Mesmo diante destas soluções narrativas mais ousadas, Nanni Moretti
surpreende ao adotar um ritmo extremamente comercial. Isso mesmo, com absoluto
domínio narrativo, o realizador não só reflete sobre o drama enfrentado pela
protagonista com elegância e comedimento, vide o soberbo ato final, como também
encontra um inesperado tempo para algumas sinceras risadas, principalmente com
a mimada figura do astro Barry Highins. Sem querer revelar muito, a sequência
da discussão entre a diretora e a sua estrela é impagável, um daqueles momentos
que eu não esperava assistir num longa como Mia Madre. Moretti, aliás, faz
também um criativo uso da metalinguagem, o que naturalmente se torna um dos
grandes diferenciais desta película. Além de descortinar o 'modus operandi' por
trás de uma produção cinematográfica, o italiano coloca muito do seu estilo nas
escolhas profissionais da errática Margherita, realçando o seu apreço pela
verdade e pelo naturalismo ao acompanhar as desventuras profissionais da
protagonista diante de um "astro" que mal sabia falar italiano.
Inegavelmente, um prato cheio para os fãs da sétima arte.

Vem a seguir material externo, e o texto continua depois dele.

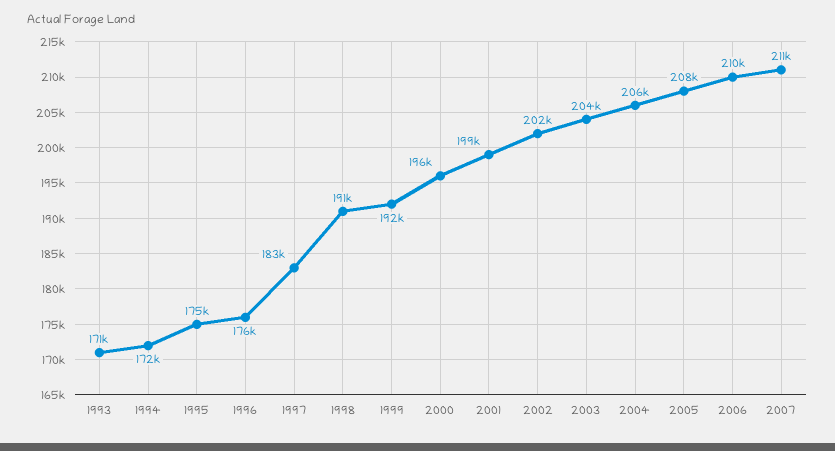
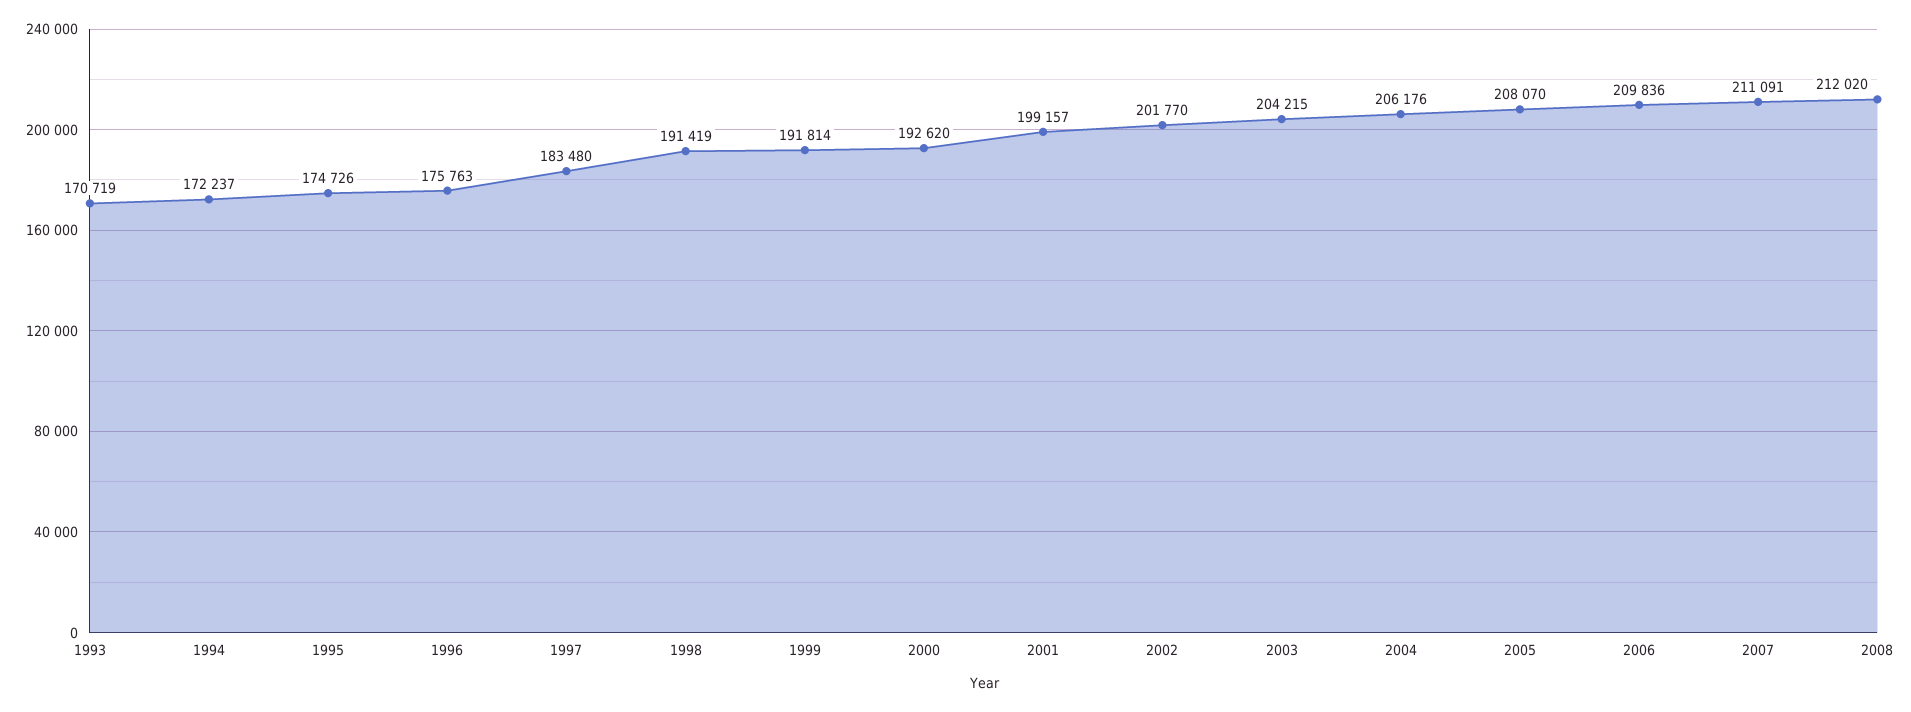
2000: 196000 -> 192620
2008: none -> 212020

O grande trunfo de Mia Madre, no entanto, reside na força do elenco. Com
um tipo único e complexo em mãos, Margherite Buy absorve com absoluta
expressividade as emoções da sua personagem, indo da explosiva à fragilizada
com rara energia. No meio de um verdadeiro turbilhão emocional, a atriz cria
uma honesta conexão com as figuras que a cercam, principalmente com a sua
fragilizada mãe, realçando o intimismo defendido pelo realizador ao longo da
película. Assim como Buy, a veterana Giulia Lazzarini esbanja amabilidade ao
dar vida a débil Ada. Com uma figura sábia em mãos, a atriz torna crível a
deterioração física\mental da sua personagem, o que só potencializa a delicada
relação entre mãe e filha. Quem também rouba a cena, aliás, é o próprio Nanni
Moretti. Responsável por interpretar o irmão de Margherite, o sereno Giovanni,
o diretor entrega uma atuação absolutamente sóbria, a voz de lucidez diante
deste delicado cenário. Curiosamente, em entrevista a Folha de São Paulo, o
diretor revelou que a sua postura durante a doença da mãe em nada combinava com
a do seu personagem. Ainda sobre o elenco, enquanto a jovem Beatrice Mancini
adiciona jovialidade a trama com a adolescente Lívia, o experiente John
Turturro aposta em hilárias improvisações ao compor o exótico Barry Highins.
Mais do que um emotivo drama autobiográfico, Mia Madre é um relato
singelo e universal sobre aqueles momentos em que a vida parece fugir das
nossas rédeas. Apesar da evidente aproximação pessoal com os fatos mostrados em
tela, Nanni Moretti brilha ao ficcionalizar algumas das suas experiências mais
dolorosas, transformando a moderna Margherite numa daquelas singulares
personagens femininas que o cinema mundial tanto precisa.